>>

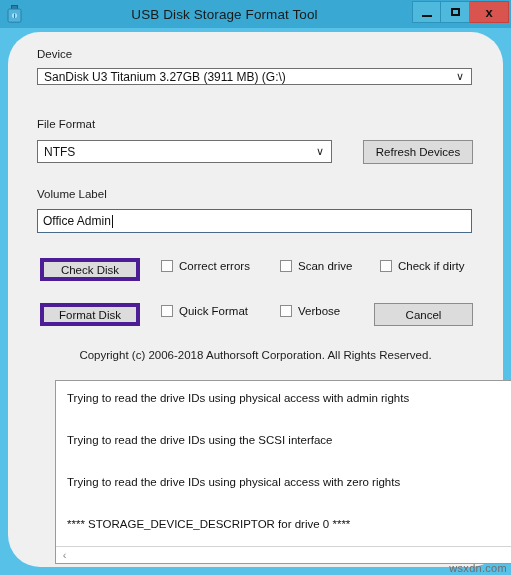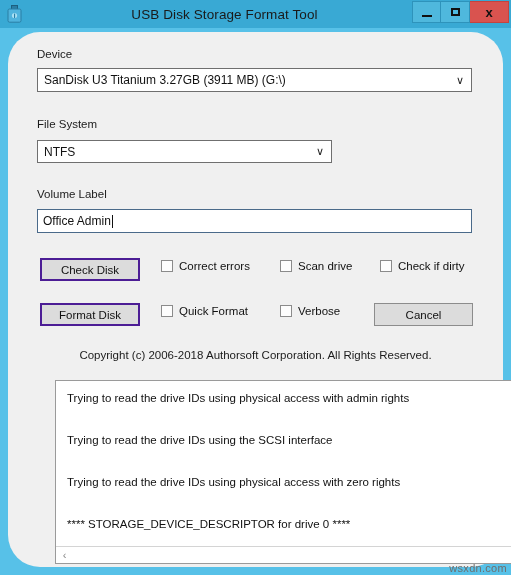--- a/index.html
+++ b/index.html
@@ -329,7 +329,7 @@
   <div class="client">
 
     <div class="field-label" style="left:29px; top:16px;">Device</div>
-    <div class="combo" style="left:29px; top:36px; width:435px; height:24px;">
+    <div class="combo" style="left:29px; top:36px; width:435px; height:17px;">
       <span class="val">SanDisk U3 Titanium 3.27GB (3911 MB)  (G:\)</span>
       <span class="chev">∨</span>
     </div>

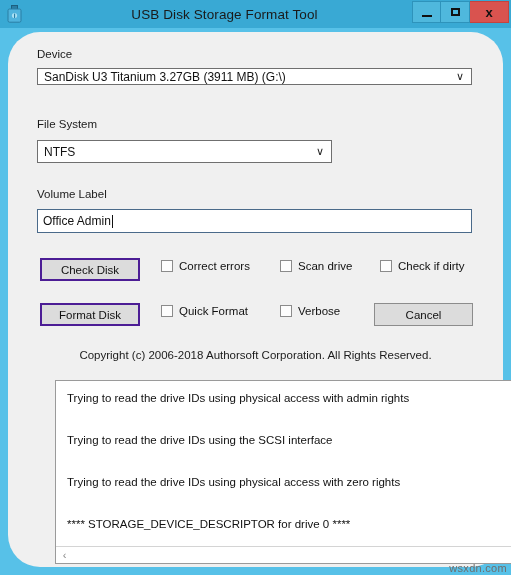--- a/index.html
+++ b/index.html
@@ -334,7 +334,7 @@
       <span class="chev">∨</span>
     </div>
 
-    <div class="field-label" style="left:29px; top:86px;">File System</div>
+    <div class="field-label" style="left:29px; top:86px;">File Format</div>
     <div class="combo" style="left:29px; top:108px; width:295px; height:23px;">
       <span class="val">NTFS</span>
       <span class="chev">∨</span>

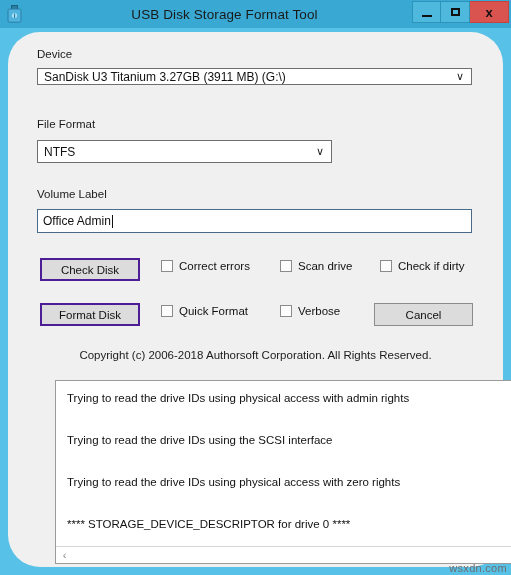--- a/index.html
+++ b/index.html
@@ -339,6 +339,7 @@
       <span class="val">NTFS</span>
       <span class="chev">∨</span>
     </div>
+    <div class="btn" style="left:355px; top:108px; width:110px; height:24px;">Refresh Devices</div>
 
     <div class="field-label" style="left:29px; top:156px;">Volume Label</div>
     <div class="textbox" style="left:29px; top:177px; width:435px; height:24px;">

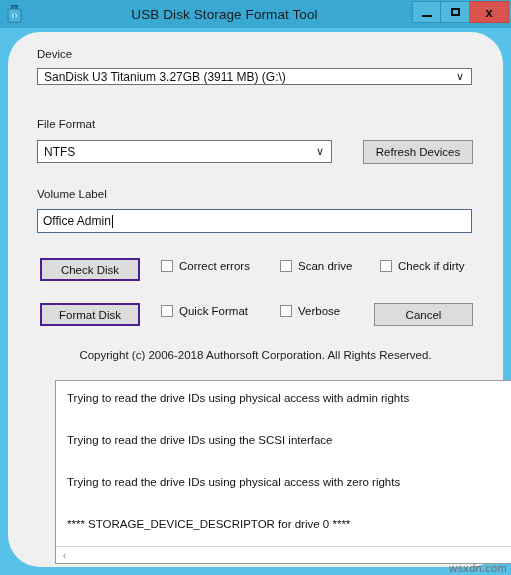--- a/index.html
+++ b/index.html
@@ -158,7 +158,7 @@
     cursor: default;
   }
   .btn.focused {
-    border: 2px solid #4c1d95;
+    border: 4px solid #4c1d95;
     box-shadow: inset 0 0 0 1px #dcdcdc;
   }
   .checkrow {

<<

WORK TASK —
Lines above containing "style": give their number only.

TASK ANSWER —
9